What is Model Context Protocol (MCP)?
Model Context Protocol (MCP) — Model Context Protocol (MCP) is an open standard created by Anthropic that enables AI assistants to connect with external data sources and tools through a unified interface. It provides a standardized way for AI models to access context, execute tools, and interact with services without custom integrations for each provider.
How MCP Works
MCP follows a client-server architecture where AI applications (clients) connect to data sources and tools (servers) through a standardized protocol. The protocol supports three main transport mechanisms:
- stdio — Local communication via standard input/output (used by Claude Code)
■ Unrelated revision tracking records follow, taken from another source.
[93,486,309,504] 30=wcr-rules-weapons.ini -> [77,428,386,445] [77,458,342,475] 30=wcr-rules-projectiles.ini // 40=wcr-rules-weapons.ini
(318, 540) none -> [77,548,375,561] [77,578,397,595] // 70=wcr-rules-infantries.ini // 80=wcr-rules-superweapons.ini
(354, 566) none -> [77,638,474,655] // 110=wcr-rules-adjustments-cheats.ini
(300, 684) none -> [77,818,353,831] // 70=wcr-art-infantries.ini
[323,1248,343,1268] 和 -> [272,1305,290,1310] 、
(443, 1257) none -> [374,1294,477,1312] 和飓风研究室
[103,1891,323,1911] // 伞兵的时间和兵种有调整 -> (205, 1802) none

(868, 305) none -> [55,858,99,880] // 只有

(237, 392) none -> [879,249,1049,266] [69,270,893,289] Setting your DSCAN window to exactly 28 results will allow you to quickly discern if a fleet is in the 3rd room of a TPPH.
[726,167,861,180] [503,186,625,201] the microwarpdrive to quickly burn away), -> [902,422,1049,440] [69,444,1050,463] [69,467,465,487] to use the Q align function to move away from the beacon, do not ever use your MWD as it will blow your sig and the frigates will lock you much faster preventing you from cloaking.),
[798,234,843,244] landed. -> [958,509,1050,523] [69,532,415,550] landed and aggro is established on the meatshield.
- HTTP with SSE — Remote communication over HTTP with Server-Sent Events
- Streamable HTTP — Simplified HTTP transport for stateless operations
MCP in the Quoth Ecosystem
Quoth operates as an MCP server that exposes 28 tools for knowledge management, agent coordination, and self-learning. When connected to an MCP client like Claude Code, these tools become available as native capabilities that the AI can invoke during development sessions.
Why MCP Matters
Before MCP, every AI tool integration required custom code. With MCP, a single server implementation works across Claude Code, Claude Desktop, Cursor, Windsurf, and any other compatible client. This standardization is what makes Quoth's approach to persistent AI memory portable across environments.